Thursday, June 8, 2017

Busting up myths about U.S. healthcare

Book Review by Dave Racer

Building any kind of enterprise on the foundation of a false assumption is not only fool-hearty, it is expensive and can be dangerous. Greg Scandlen, in his must-read new book, Myth Busters: Why Health Reform Always Goes Awry, proves this in his first chapter.

I have read dozens of books on health care – reform, practice, theory, finance – and most have been helpful. I’ve written and/or edited 18 books about healthcare myself. Here’s my confession: I wish I had consulted Greg Scandlen on “Roemer’s Law” early on.

In 1959, Milton Roemer, MD, published a study that changed the dialogue about the delivery of and payment for healthcare. Roemer, who had advocated for a single-payer healthcare system for America during the 1950s, claimed to have “…found a correlation between the number of hospital beds per person and the rate of hospital days used per person,” as Scandlen reports it.

Roemer’s Law, succinctly states “A built bed is a filled bed.” The unproven idea assumes that people are eager to enter hospitals. Based on my own experience, I can attest to the fallacy of this myth.

Still today, healthcare reformers have bought into the idea that the supply of medical and hospital care has to be limited and/or controlled by third parties and governments. If not, they warn, doctors will prescribe as much care as possible to line their own pockets. Hospitals will overbuild and somehow go out and recruit patients to fill their beds. Scandlen destroys this myth showing that hospital occupancy rates declined “from 77 percent to 67 percent” during 1970-2000. And while anecdotal “evidence” may exist about doctors here and there over-prescribing out of personal greed, this does not call for a government takeover of healthcare.

The myth perpetrated by Roemer’s Law continues to be foundational for federal and state government control over our personal healthcare. It has led to strict regulation of the patient-physician relationship so much so that today, physicians are not free to practice as they believe best for patients, and patients have no clue about the cost of their healthcare.

Third-party payers and government bureaucrats have insinuated themselves into the financial transaction between patients and their physicians, hospitals, pharmacies, and medical device suppliers. Patients have almost no incentive to save money or shop for healthcare value when someone else pays their bills. Meanwhile, patients have to pay the price fostered by another myth, that insurance companies are fighting to reduce the price of care.

“You may have noticed in this sorry saga that all of it was pushed by academics and politicians, and all of it was imposed upon hospitals, doctors, employers, and insurance companies. Who is missing? The patient/consumer/employee/taxpayer,” [emphasis added] Scandlen writes.
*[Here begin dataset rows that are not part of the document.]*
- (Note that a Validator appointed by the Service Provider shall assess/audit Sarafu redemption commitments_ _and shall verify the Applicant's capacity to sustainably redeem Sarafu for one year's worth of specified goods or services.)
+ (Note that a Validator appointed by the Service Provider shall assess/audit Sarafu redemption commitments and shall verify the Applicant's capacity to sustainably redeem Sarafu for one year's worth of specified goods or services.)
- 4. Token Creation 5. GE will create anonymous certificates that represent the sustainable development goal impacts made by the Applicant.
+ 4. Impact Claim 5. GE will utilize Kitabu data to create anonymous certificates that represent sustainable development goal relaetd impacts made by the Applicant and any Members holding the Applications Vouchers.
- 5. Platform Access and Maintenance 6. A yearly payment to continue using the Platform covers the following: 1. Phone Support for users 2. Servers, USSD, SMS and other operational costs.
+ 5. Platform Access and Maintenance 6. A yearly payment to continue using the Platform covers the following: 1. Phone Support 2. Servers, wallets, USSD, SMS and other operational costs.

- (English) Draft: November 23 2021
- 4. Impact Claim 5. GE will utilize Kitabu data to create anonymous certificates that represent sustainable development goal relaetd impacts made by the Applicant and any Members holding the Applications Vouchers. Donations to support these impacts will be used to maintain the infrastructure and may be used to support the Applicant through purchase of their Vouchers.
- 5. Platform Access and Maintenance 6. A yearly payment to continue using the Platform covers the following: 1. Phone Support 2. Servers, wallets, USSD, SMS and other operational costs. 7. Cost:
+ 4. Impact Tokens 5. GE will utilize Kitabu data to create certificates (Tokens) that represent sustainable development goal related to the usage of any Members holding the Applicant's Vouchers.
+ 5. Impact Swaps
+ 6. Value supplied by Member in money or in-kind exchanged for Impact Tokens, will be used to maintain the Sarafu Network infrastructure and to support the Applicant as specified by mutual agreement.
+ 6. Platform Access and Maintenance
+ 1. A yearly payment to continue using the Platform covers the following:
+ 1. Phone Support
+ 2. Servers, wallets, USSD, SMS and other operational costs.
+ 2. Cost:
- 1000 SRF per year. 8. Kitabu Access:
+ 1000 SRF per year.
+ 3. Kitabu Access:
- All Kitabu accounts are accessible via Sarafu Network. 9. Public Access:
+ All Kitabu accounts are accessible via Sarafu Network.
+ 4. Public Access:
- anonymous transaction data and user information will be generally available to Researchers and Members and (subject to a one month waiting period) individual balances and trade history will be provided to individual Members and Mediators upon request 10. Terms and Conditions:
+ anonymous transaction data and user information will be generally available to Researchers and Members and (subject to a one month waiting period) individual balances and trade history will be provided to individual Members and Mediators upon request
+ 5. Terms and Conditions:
In this great book, Scandlen destroys the arguments supporting 30 predominant myths, each of which contributes to the high cost of healthcare. This book needed to be in the hands of lawmakers and regulators decades ago, but I’m glad it’s available today. I recommend it to anyone, especially politicians and academics, that believes we ought to get the facts right before setting on the laws and regulations that govern our individual healthcare.

Scandlen, Greg. Myth Busters: Why Health Reform Always Goes Awry. First Printing. Pennsylvania: CreateSpace Independent Publishing Platform, 2017. 160 Pages. Paperback.